All serious observers of Indian country know how very difficult it is to heal rifts within tribes. Factions tend to lock into position when confronted with hostility; family sentiments arise, anger, pride and prejudice take hold. It becomes nearly impossible to put aside ill feelings and to let forgiveness begin.
Thus it was extremely encouraging, on a recent sojourn through Connecticut tribal communities by senior editors of Indian Country Today, to see the principle of reconciliation prevail, to hear Indian leadership put the principle of serving the people through tribal unity at the forefront of their commitment.
This was refreshingly evident at a session with the tribal leadership of the Eastern Pequot Tribal Nation, which has in recent months been able to unify after two contentious decades of antagonism that had deeply divided their people.
Last summer, after a 24-year recognition process, two rival groups within the tribe, the Paucatuck Eastern Pequots and the Eastern Pequots, who have nevertheless shared a state reservation since the 1680s, were properly recognized by the BIA. The two had sought federal recognition separately and many observers assumed that a stipulation by the BIA that they should reunite as one tribe would create an impossible obstacle for the two groups.

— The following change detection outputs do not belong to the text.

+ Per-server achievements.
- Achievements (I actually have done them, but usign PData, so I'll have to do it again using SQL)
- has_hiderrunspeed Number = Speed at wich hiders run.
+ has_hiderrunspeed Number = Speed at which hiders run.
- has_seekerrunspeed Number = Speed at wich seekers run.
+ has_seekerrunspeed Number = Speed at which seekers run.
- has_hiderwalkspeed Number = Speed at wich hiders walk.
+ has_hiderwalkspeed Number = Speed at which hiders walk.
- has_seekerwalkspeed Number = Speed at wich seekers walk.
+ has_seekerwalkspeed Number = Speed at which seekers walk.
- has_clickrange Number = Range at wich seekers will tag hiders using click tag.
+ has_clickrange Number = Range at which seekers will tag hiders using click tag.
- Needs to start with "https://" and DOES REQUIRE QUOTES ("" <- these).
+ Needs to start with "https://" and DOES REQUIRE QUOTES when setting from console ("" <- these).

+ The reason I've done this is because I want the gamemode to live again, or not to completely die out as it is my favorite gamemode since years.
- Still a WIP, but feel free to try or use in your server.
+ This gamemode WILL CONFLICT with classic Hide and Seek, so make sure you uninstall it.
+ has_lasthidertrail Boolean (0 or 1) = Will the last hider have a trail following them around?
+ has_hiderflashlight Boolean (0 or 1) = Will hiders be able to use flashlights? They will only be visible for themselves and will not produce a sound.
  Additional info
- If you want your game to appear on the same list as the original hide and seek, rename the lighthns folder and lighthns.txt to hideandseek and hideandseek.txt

However, tribal leaders began the highly commendable process of "working it out," and have in fact achieved that most elusive of goals: unity. The two groups have already agreed on a constitution. The task of constructing a workable government that represents all of their people is before a 14-member joint tribal council that is sharply focused on "our huge obligation of uplifting and protecting our nation."

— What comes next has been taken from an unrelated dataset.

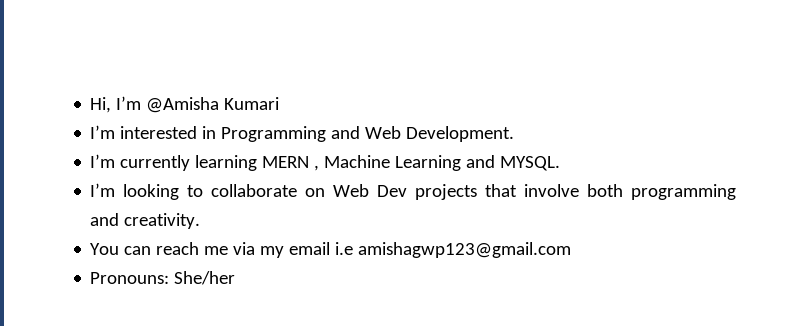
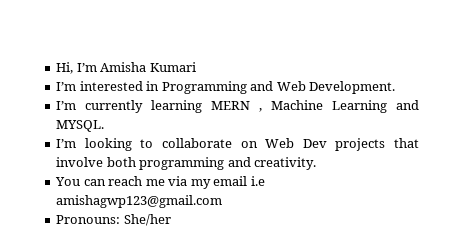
- Hi, I’m @Amisha Kumari
+ Hi, I’m Amisha Kumari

While most people rejoiced in the positive turn of events for this once divided people, anti-Indian forces were quick to find a way to object. The main would-be spoiler: Connecticut Attorney General Richard Blumenthal, who, along with three local towns and yet another Indian group, the Wiquapaug Eastern Pequots, quickly filed an appeal against the federal recognition. In a recent court brief, Blumenthal asserts that the BIA had no authority to recognize the two factions as a single tribe. The ambitious would-be politician also claims that the agency made "technical and administrative errors" in the decision.
The appeal by Blumenthal was expected. And it can be seen as an acceptable, perhaps even standard, approach. Certainly, it is in keeping with his increasingly hard-line position against tribal recognition and the growth of an Indian-operated gaming industry in Connecticut. However, when Ed Sarabia, coordinator of the Office of American Indian Affairs for the state Department of Environmental Protection, nominated the Eastern Pequot Tribal Nation to the Harvard University program, "Honoring Nations," precisely for their commendable effort to unify, the intense anti-tribal nature of the Attorney General came to light in an obvious and infantile manner. Said Blumenthal in his immediate attack on Sarabia: "This state employee has absolutely no authority to make such a nomination on behalf of the state, and we are consulting with the Governor's office as to appropriate action."
Be that as it may, the fact is that anyone at all connected to Indian country is invited to nominate tribal communities to the Harvard University program "Honoring Nations" is meant as a vehicle to recognize good practices in tribal government. It is not a major award (although it comes with a $10,000 prize), but it is a step in the right direction. Sarabia, whether as state employee or as a private citizen is well within his rights to make such a nomination.
On the other hand, Blumenthal, who was slapped down in a different case last year by the Connecticut Supreme Court for exceeding his authority as Attorney General, is quickly gaining a reputation as a "free-ranging," perhaps out of control law enforcer, said the Hartford Courant, in an editorial called, "A Warning for Mr. Blumenthal."
"In office nearly 12 years, [Blumenthal] has elevated activism to an art form, figuratively beating the ambulance to the accident almost every time. He has thousands of open cases. ? It seems there is hardly an issue of public importance raised - tribal recognition, the location of underground electric cables - which he hasn't weighed in on. An attorney who opposed him in the New Haven case said, with some justification, that Mr. Blumenthal has become 'a roving ombudsman.'"
While clearly a hostile stance to the endeavor of tribal peoples to break out of historic cycles of ignominy and dispossession, it is within reason to oppose, legitimately, tribal recognition and the potentials of tribal gaming. But to threaten a state employee for simply recognizing the obvious certainly appears coercive and many will see Attorney General Blumenthal's warning as an over-the-line approach.
We congratulate the Eastern Pequot Tribal Nation for its sophisticated and forward-thinking approach to nation-building. And we wish Attorney General Blumenthal would back off his intensely negative and virulent approach to the legitimate, humanistic and progressive hopes of his state's tribal nations. It certainly diminishes his long-running and previously stellar career and tends to unfairly tarnish the whole of Connecticut as unseemly hostile to Indian peoples.